### Provided records
=-=-=
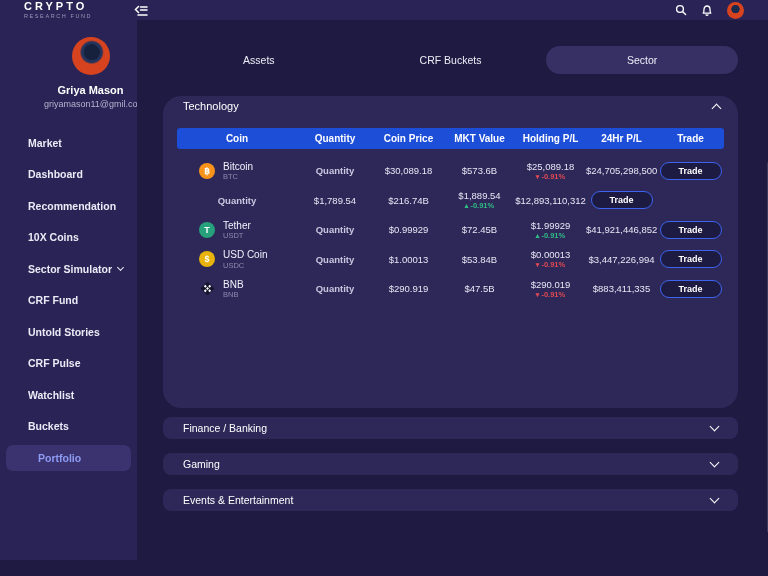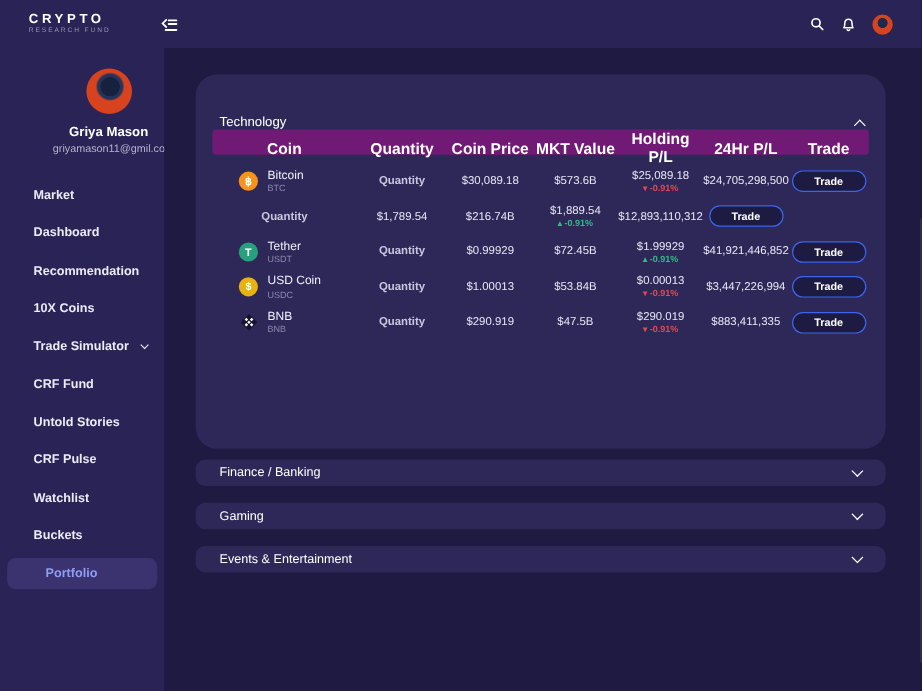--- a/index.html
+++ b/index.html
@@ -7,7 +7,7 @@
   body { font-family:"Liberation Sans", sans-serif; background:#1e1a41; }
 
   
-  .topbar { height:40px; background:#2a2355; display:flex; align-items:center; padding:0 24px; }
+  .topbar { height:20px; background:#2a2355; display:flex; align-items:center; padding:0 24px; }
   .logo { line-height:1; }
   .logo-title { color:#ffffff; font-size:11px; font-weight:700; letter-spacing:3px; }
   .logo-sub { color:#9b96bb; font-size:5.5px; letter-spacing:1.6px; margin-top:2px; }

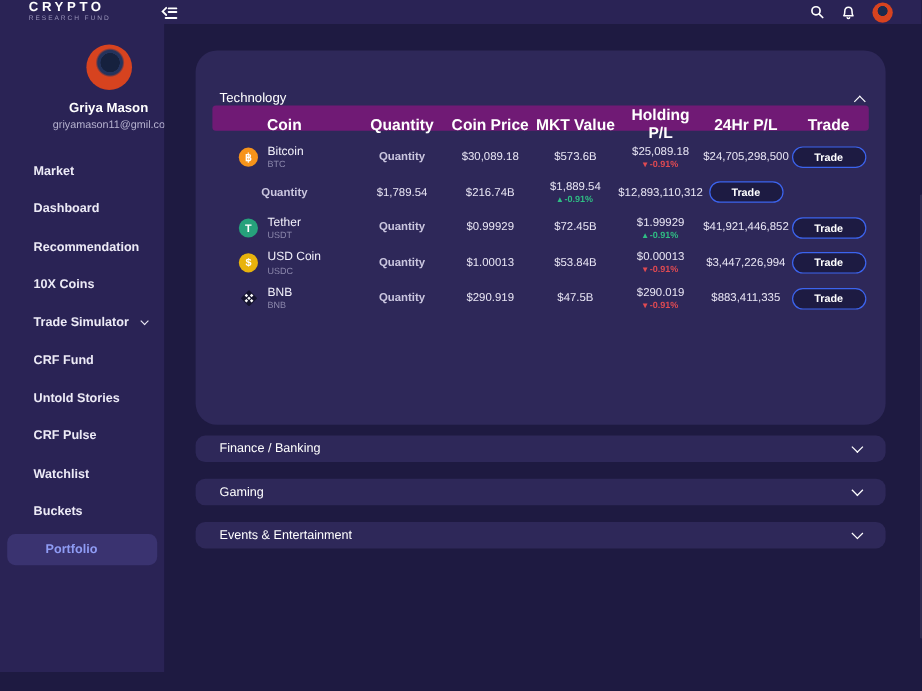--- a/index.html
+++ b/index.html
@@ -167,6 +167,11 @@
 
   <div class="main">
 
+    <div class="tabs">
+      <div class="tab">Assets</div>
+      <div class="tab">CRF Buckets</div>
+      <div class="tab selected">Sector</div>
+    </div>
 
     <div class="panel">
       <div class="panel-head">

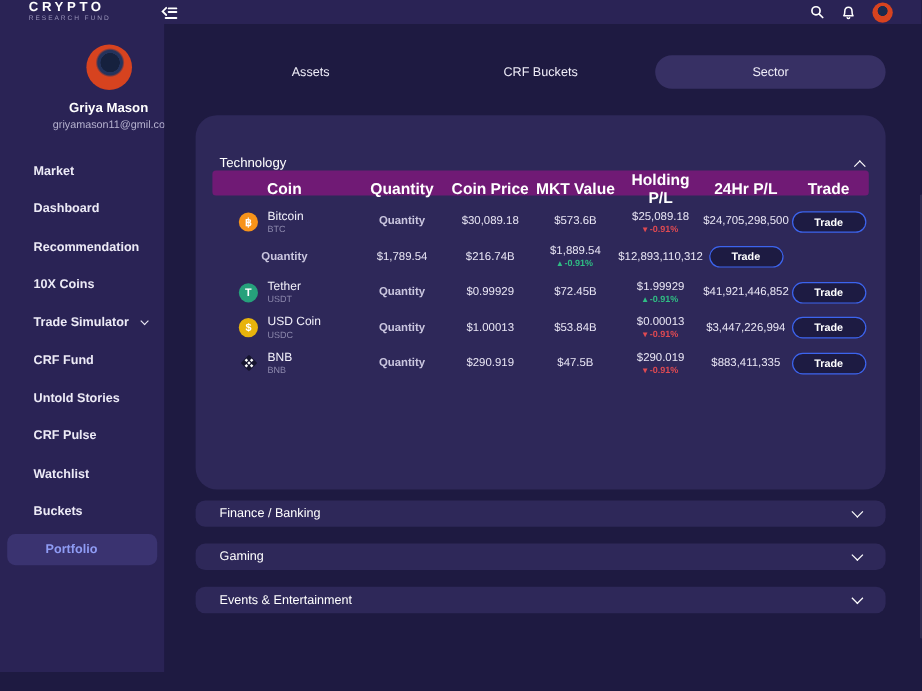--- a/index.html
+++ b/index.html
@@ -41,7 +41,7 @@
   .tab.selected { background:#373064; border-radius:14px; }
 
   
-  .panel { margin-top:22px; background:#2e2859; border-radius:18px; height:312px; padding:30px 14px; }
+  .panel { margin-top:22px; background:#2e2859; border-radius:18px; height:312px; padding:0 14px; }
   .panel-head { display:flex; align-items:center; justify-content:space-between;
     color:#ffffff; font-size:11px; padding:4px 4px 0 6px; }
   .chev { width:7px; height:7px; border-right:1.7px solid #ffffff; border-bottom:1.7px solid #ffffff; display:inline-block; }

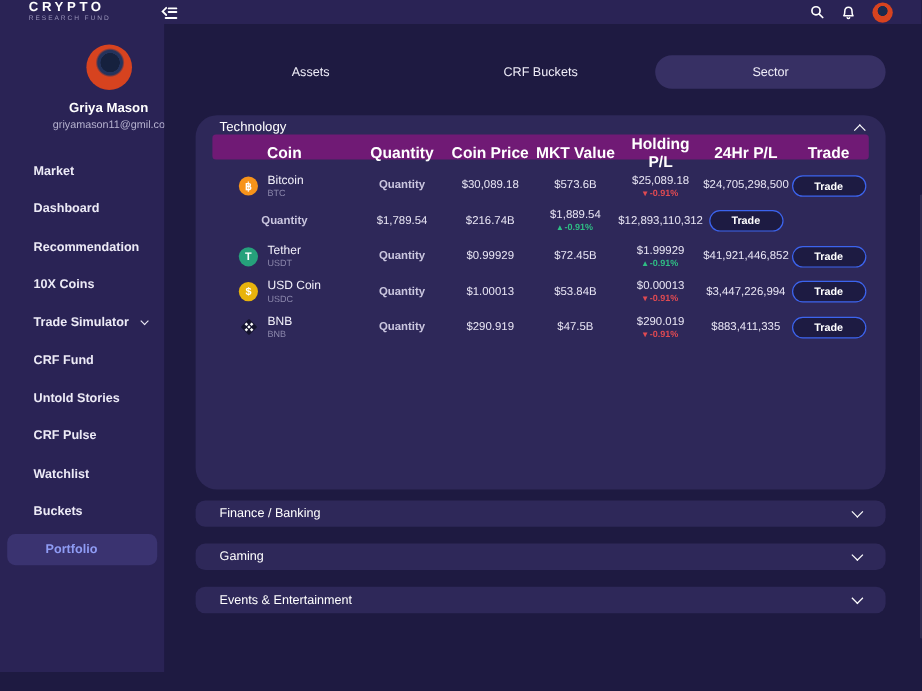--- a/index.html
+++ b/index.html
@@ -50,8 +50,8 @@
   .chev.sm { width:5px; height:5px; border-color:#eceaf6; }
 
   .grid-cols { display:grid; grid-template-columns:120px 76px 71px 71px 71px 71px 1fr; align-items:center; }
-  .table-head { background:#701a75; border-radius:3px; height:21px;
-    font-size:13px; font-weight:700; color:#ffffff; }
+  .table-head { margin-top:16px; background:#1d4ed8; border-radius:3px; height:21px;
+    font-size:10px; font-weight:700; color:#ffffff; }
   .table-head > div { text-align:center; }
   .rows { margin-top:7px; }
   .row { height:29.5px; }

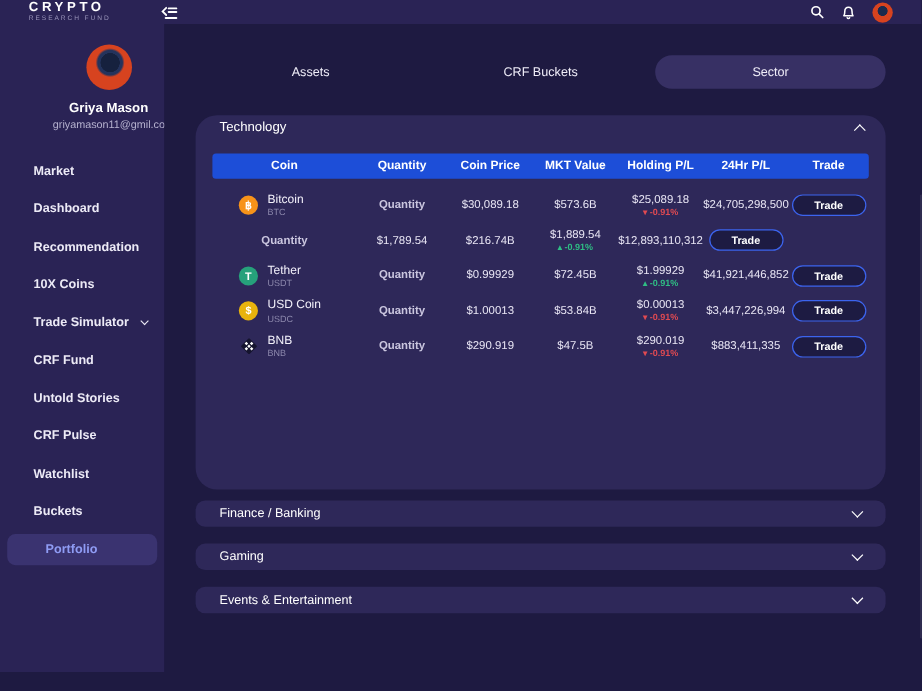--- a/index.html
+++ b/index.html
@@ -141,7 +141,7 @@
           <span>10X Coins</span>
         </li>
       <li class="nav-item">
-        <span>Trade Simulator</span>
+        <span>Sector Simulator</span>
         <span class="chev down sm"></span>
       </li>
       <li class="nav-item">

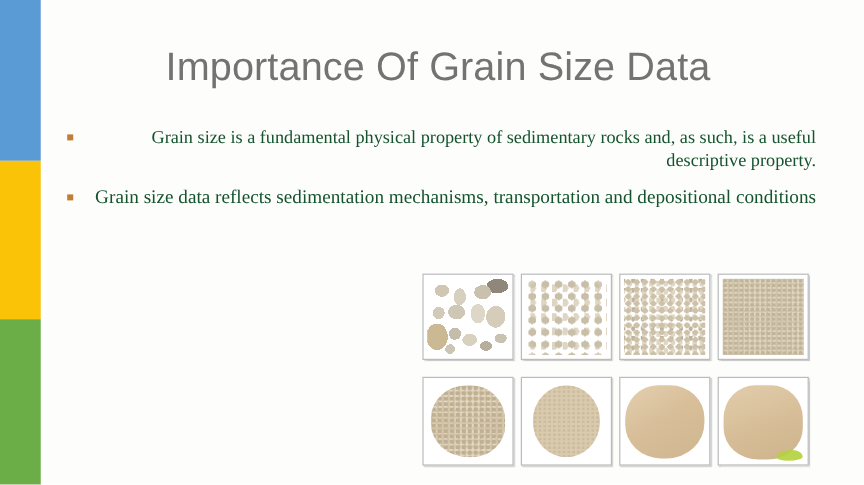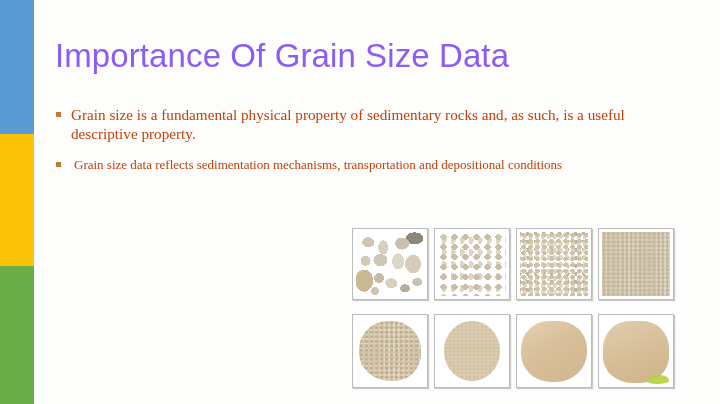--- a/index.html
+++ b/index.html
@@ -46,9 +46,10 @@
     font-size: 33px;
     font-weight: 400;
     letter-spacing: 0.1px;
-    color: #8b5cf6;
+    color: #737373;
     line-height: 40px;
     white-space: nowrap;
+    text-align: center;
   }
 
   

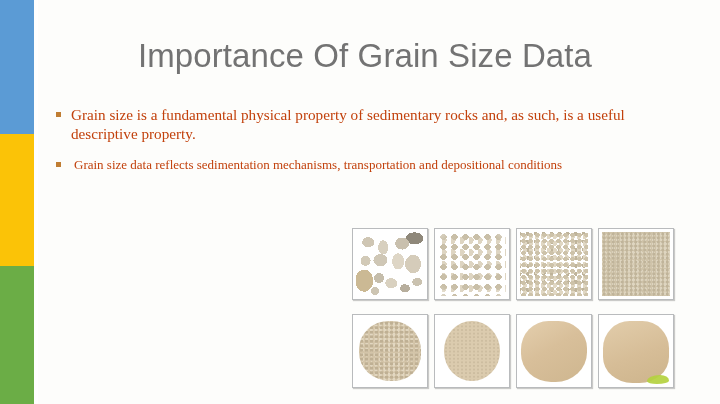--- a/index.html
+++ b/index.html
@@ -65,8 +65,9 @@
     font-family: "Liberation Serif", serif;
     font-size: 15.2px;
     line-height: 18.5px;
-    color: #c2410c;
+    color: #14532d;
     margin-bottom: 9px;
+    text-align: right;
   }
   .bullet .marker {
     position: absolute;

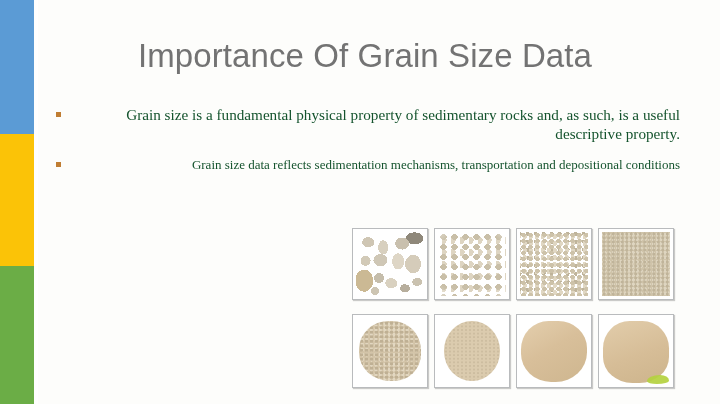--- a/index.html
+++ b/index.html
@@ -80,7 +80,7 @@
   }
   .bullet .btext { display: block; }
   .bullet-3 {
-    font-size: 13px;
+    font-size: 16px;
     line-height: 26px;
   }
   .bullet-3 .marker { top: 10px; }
=-=-=
### Aim of the exercise
Beginning with the line that contains "position: absolute;" and ending with the last line of the data above, output those lines exactly and nothing more, without any pictures.

### Finished task
     position: absolute;

--- a/index.html
+++ b/index.html
@@ -80,7 +80,7 @@
   }
   .bullet .btext { display: block; }
   .bullet-3 {
-    font-size: 13px;
+    font-size: 16px;
     line-height: 26px;
   }
   .bullet-3 .marker { top: 10px; }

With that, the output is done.